_Exercise details_
Each line of the material that mentions the word "none" is to be copied.
# # #
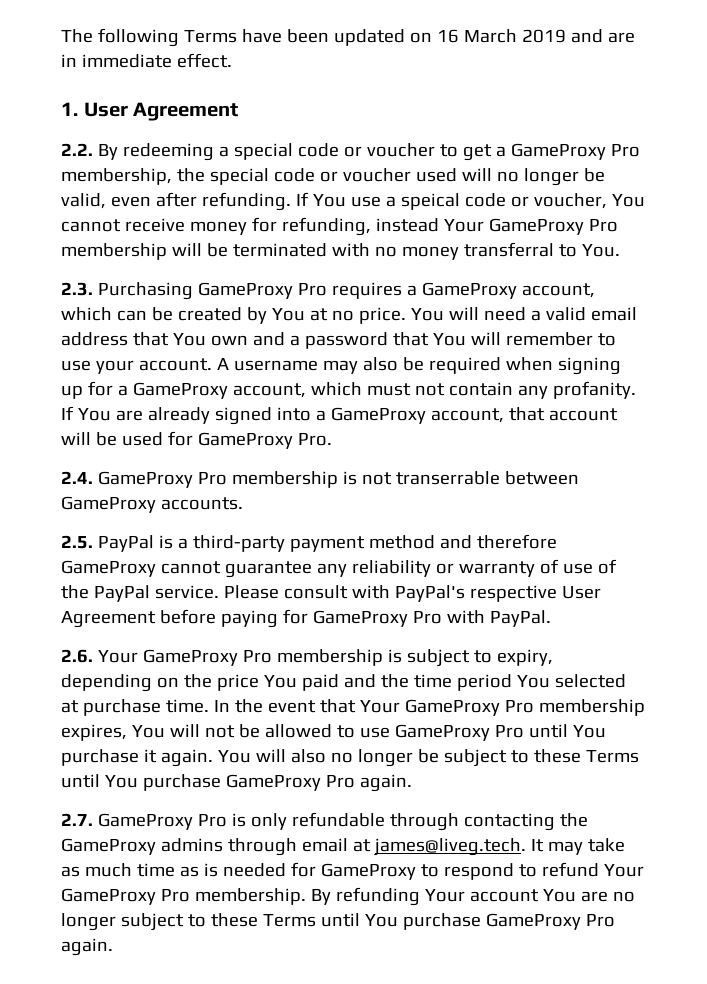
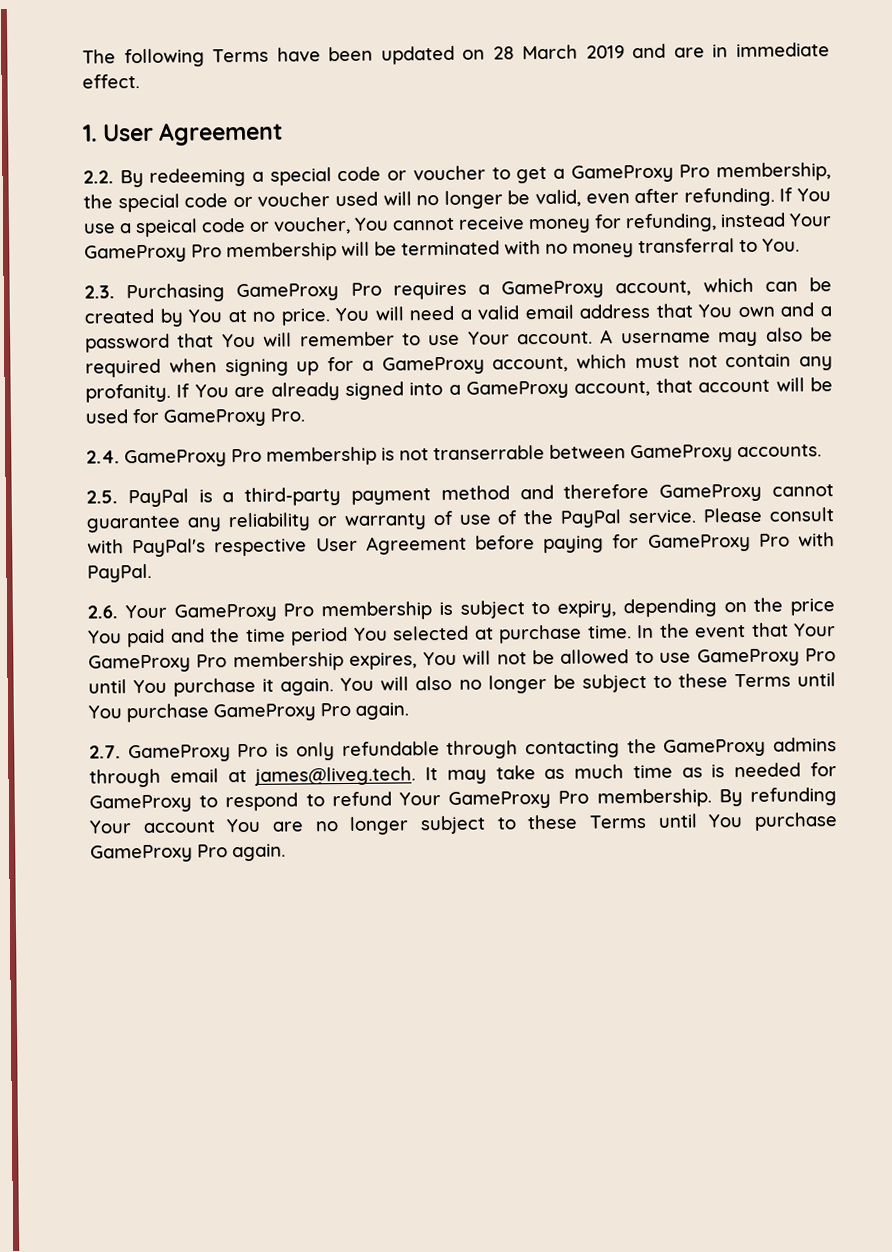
[436,29,459,43] 16 -> [492,46,515,60] 28
[95,360,134,374] your -> [467,331,510,345] Your

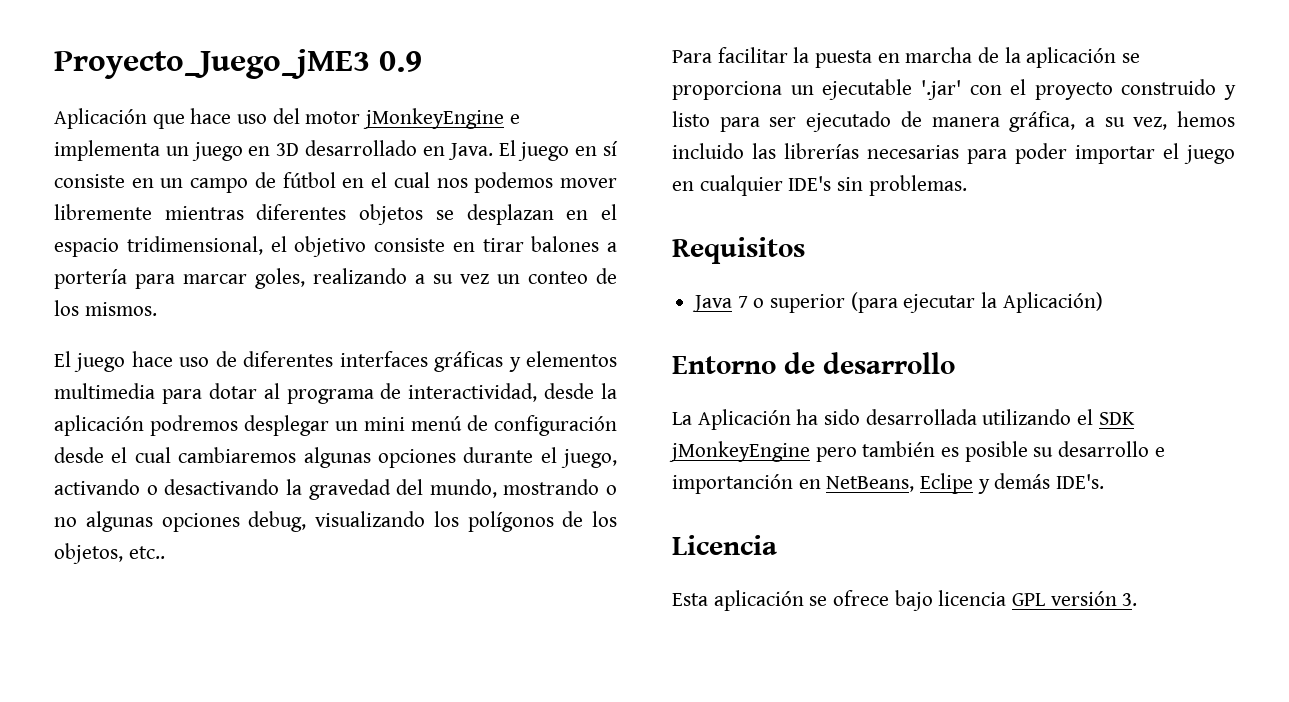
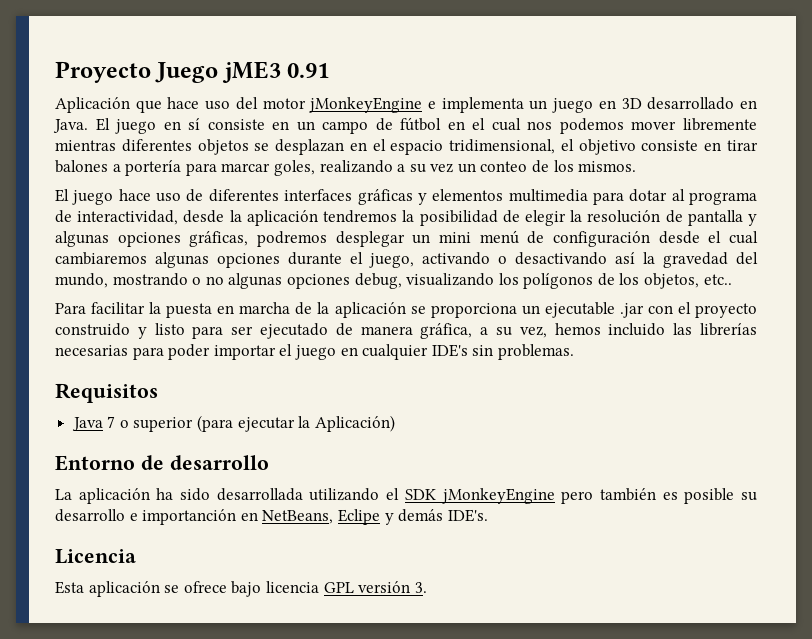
[54,49,422,79] Proyecto_Juego_jME3 0.9 -> [55,61,330,83] Proyecto Juego jME3 0.91
(144, 425) none -> [323,210,757,226] [55,231,249,247] tendremos la posibilidad de elegir la resolución de pantalla y algunas opciones gráficas,
(280, 487) none -> [615,252,635,264] así
[920,80,961,100] '.jar' -> [619,303,644,318] .jar
[697,409,791,430] Aplicación -> [78,488,150,504] aplicación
# # #
_Answer space_
(144, 425) none -> [323,210,757,226] [55,231,249,247] tendremos la posibilidad de elegir la resolución de pantalla y algunas opciones gráficas,
(280, 487) none -> [615,252,635,264] así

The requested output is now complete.